[Start of section]

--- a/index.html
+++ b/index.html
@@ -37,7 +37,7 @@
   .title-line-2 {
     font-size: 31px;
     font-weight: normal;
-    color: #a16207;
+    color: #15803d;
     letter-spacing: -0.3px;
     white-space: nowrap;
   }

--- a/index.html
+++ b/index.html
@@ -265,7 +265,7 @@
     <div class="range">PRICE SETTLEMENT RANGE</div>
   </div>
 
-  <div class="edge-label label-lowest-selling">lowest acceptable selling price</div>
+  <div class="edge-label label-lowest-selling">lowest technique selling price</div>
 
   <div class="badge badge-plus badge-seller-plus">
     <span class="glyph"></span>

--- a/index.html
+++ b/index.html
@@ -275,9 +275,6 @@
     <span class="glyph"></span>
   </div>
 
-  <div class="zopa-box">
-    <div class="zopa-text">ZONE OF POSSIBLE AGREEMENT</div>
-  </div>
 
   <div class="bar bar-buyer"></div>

[End of section]
[Start of section]

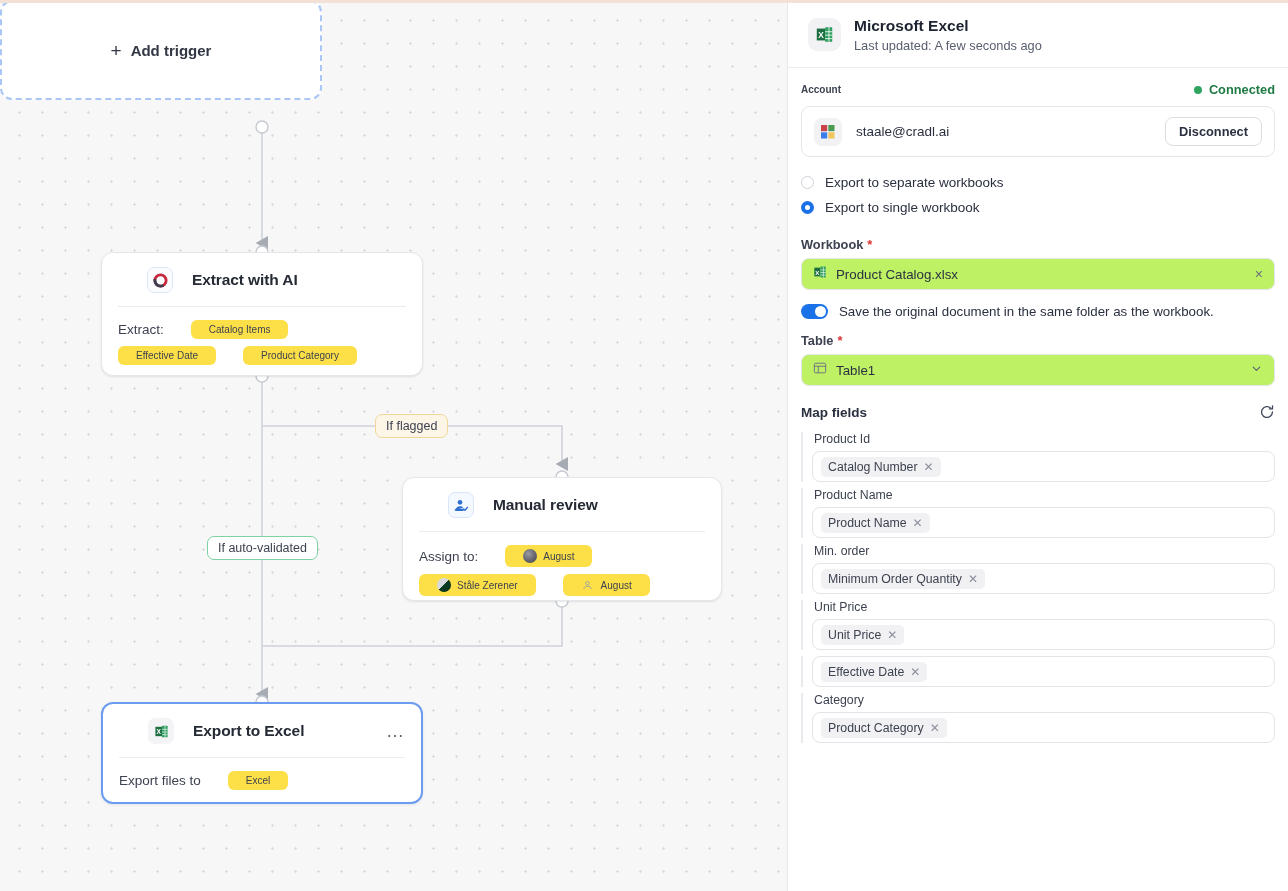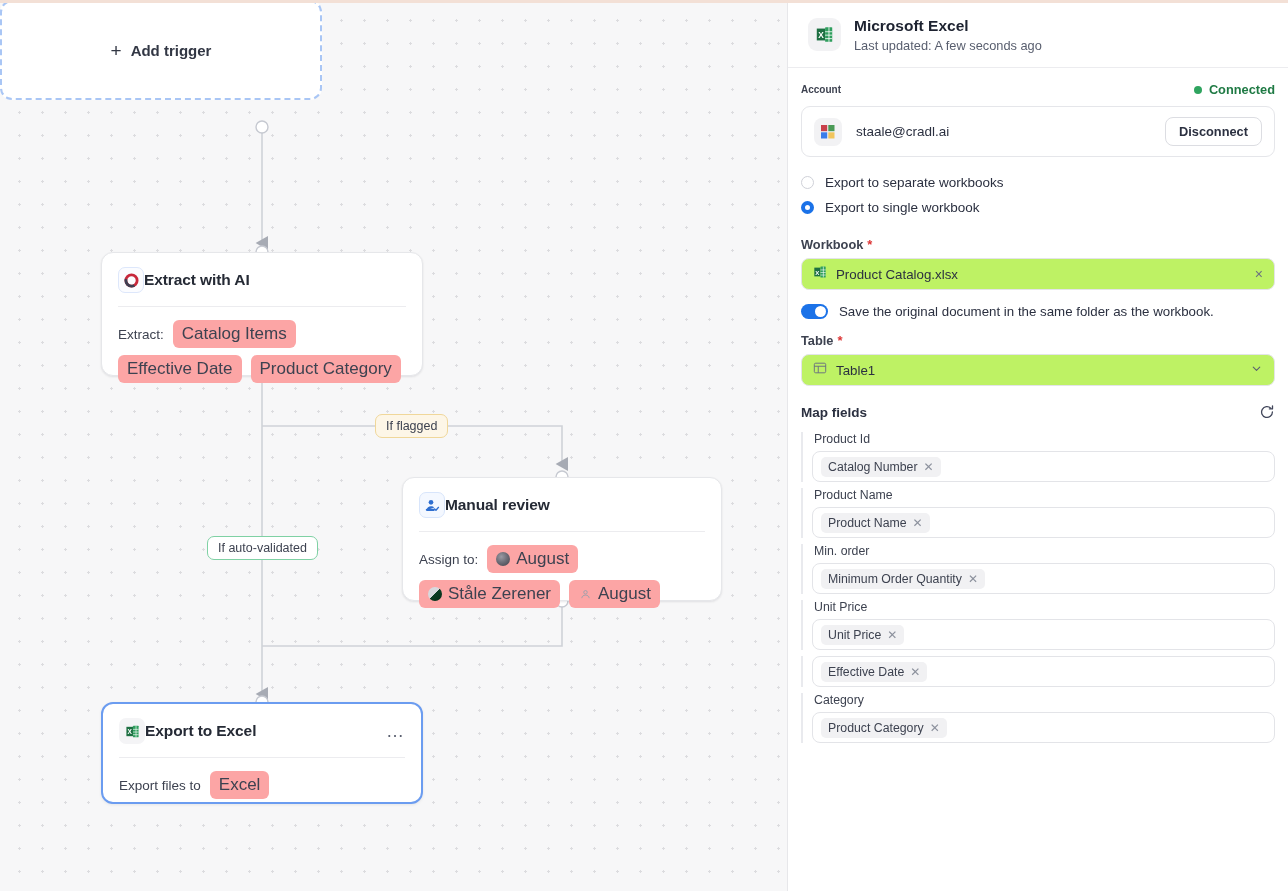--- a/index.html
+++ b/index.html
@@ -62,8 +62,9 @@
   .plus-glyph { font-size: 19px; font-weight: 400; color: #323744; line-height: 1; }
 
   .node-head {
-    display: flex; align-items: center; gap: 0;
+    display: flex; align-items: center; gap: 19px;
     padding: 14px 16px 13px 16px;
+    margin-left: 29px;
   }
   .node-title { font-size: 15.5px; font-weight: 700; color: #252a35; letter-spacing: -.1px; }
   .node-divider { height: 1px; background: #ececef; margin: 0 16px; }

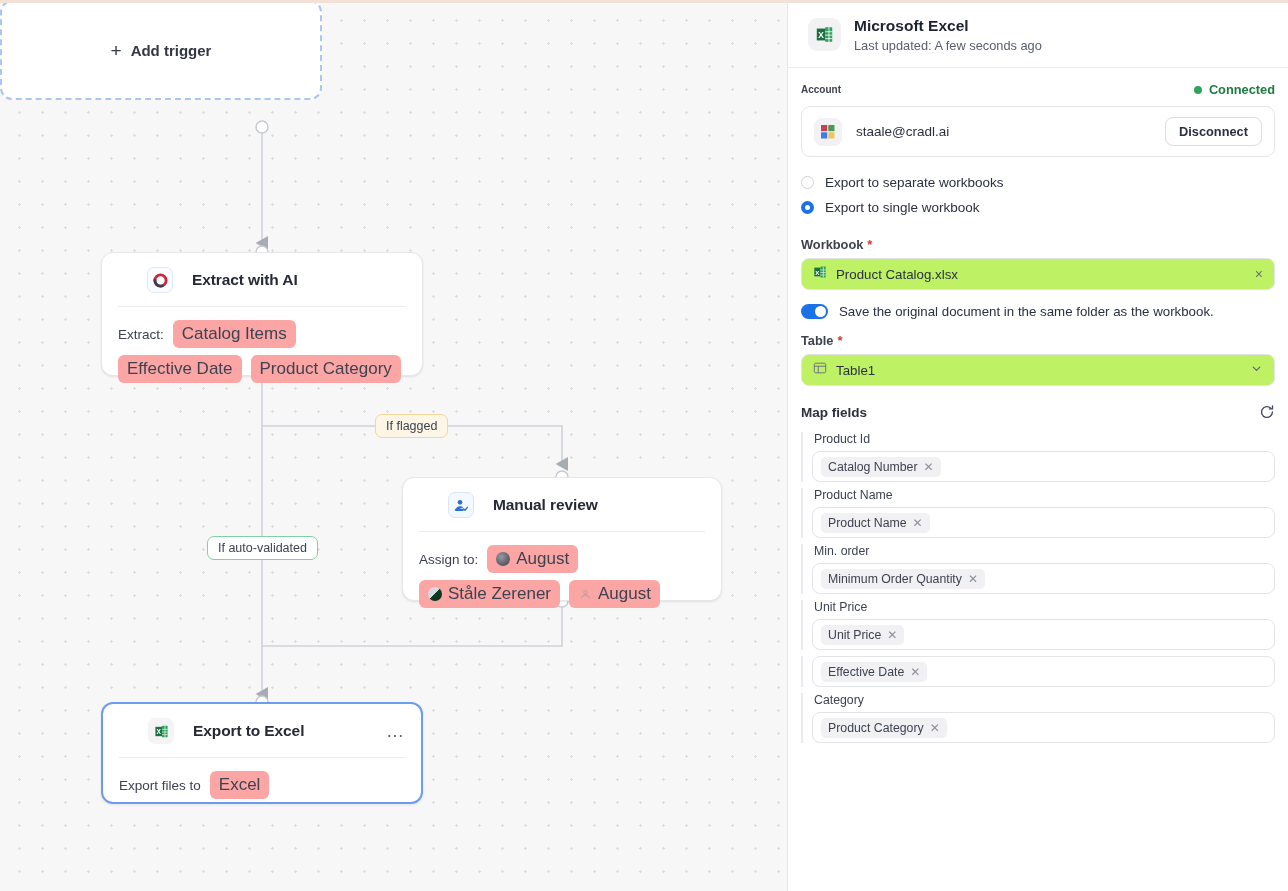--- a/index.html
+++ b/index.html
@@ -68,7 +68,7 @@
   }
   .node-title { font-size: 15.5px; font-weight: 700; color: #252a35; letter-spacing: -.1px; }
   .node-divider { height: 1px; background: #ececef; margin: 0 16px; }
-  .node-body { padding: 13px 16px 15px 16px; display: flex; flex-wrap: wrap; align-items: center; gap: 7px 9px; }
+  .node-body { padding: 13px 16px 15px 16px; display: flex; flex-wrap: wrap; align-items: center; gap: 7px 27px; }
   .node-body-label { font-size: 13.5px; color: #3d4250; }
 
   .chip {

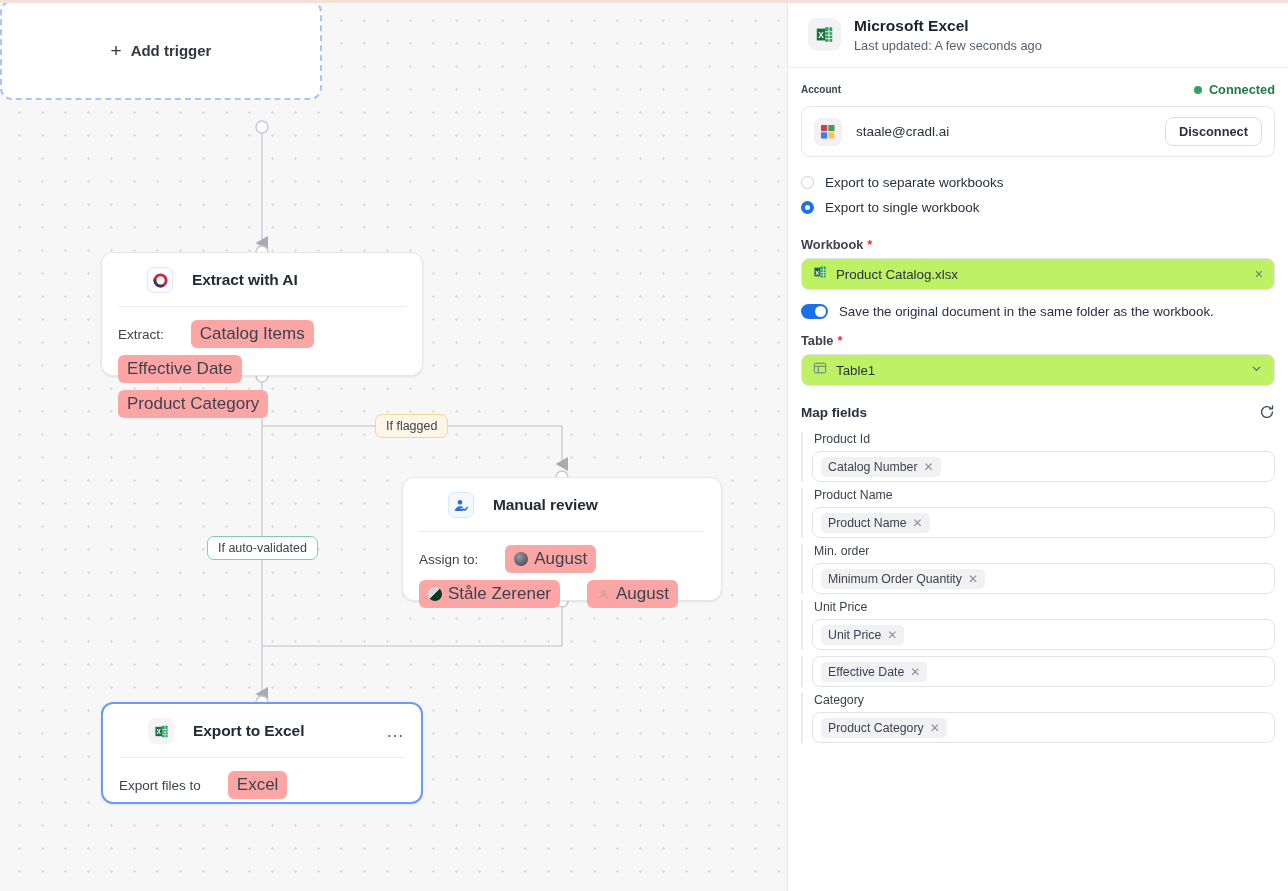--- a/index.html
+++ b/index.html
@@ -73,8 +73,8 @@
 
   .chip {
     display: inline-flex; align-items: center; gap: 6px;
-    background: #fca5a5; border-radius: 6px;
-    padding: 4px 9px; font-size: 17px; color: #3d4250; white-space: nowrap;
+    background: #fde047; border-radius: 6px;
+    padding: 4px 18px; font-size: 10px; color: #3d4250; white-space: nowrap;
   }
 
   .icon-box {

[End of section]

**Exercise brief:**
Where in the entries above does the word "items" appear? Copy each line that has it.

**Exercise output:**
-    display: flex; align-items: center; gap: 0;
+    display: flex; align-items: center; gap: 19px;
-  .node-body { padding: 13px 16px 15px 16px; display: flex; flex-wrap: wrap; align-items: center; gap: 7px 9px; }
+  .node-body { padding: 13px 16px 15px 16px; display: flex; flex-wrap: wrap; align-items: center; gap: 7px 27px; }
     display: inline-flex; align-items: center; gap: 6px;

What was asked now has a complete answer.